● **Requirement**: Whatever appears in the records apart from pictures must be reproduced exactly.
--- Given data ---
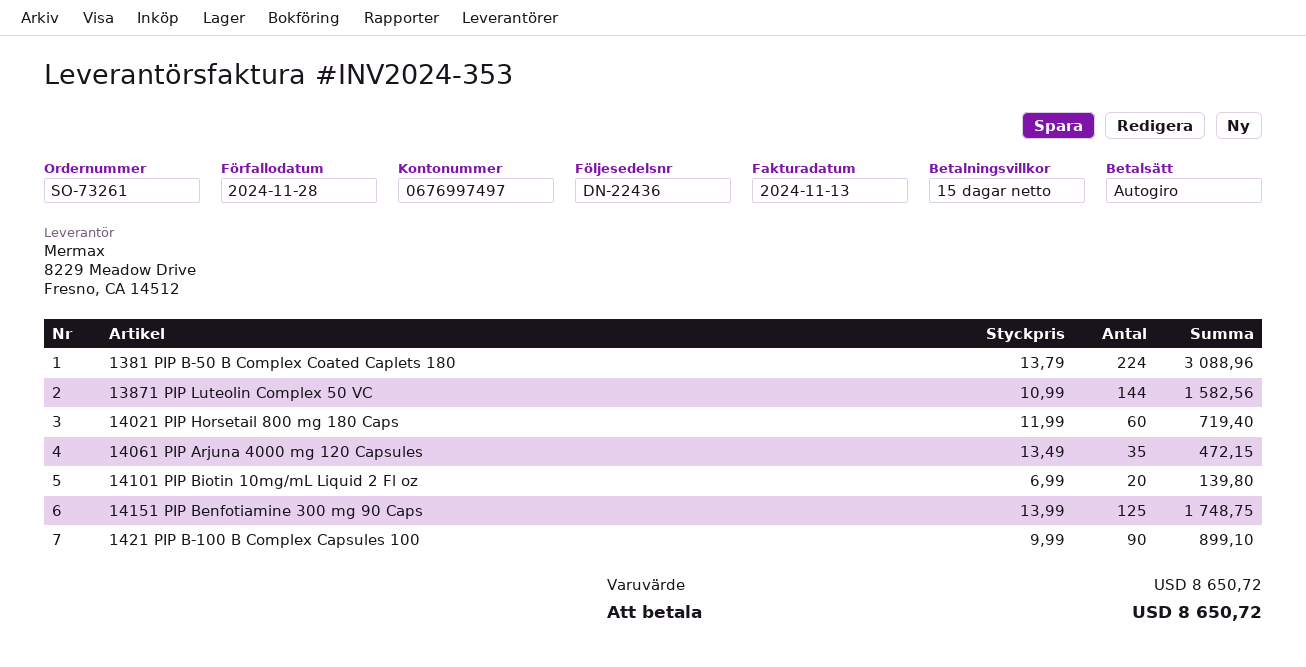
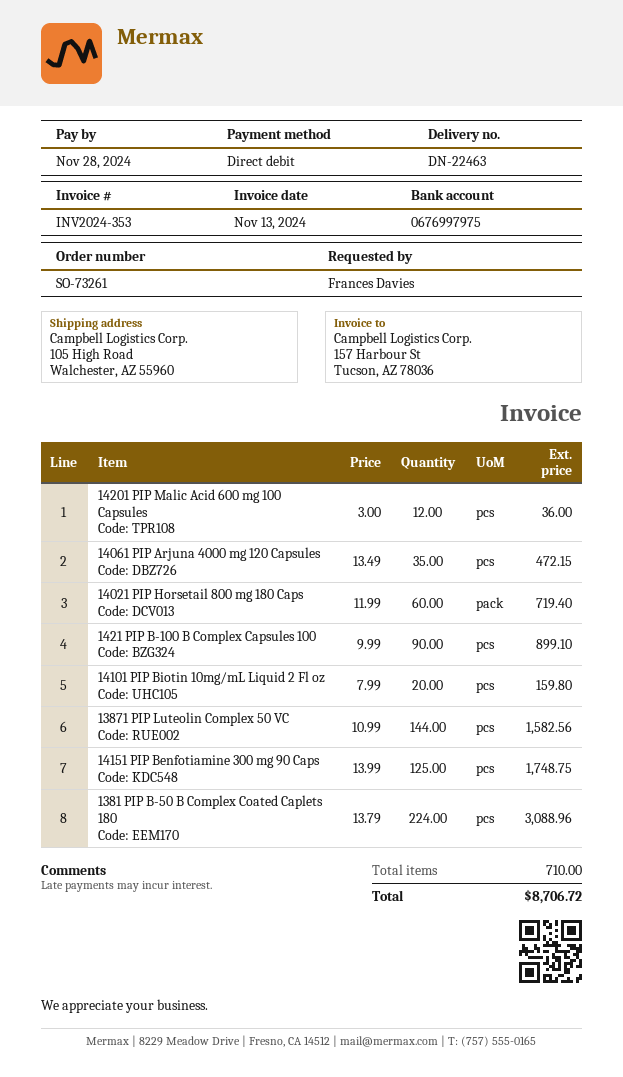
delivery note number: DN-22436 -> DN-22463
bank account: 0676997497 -> 0676997975
14101 PIP Biotin 10mg/mL Liquid 2 Fl oz: 20 x 6.99 = 139.80 -> 20 x 7.99 = 159.80
14201 PIP Malic Acid 600 mg 100 Capsules: none -> 12 x 3.00 = 36.00
total: 8650.72 -> 8706.72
---
● **Completed exercise**:
delivery note number: DN-22436 -> DN-22463
bank account: 0676997497 -> 0676997975
14101 PIP Biotin 10mg/mL Liquid 2 Fl oz: 20 x 6.99 = 139.80 -> 20 x 7.99 = 159.80
14201 PIP Malic Acid 600 mg 100 Capsules: none -> 12 x 3.00 = 36.00
total: 8650.72 -> 8706.72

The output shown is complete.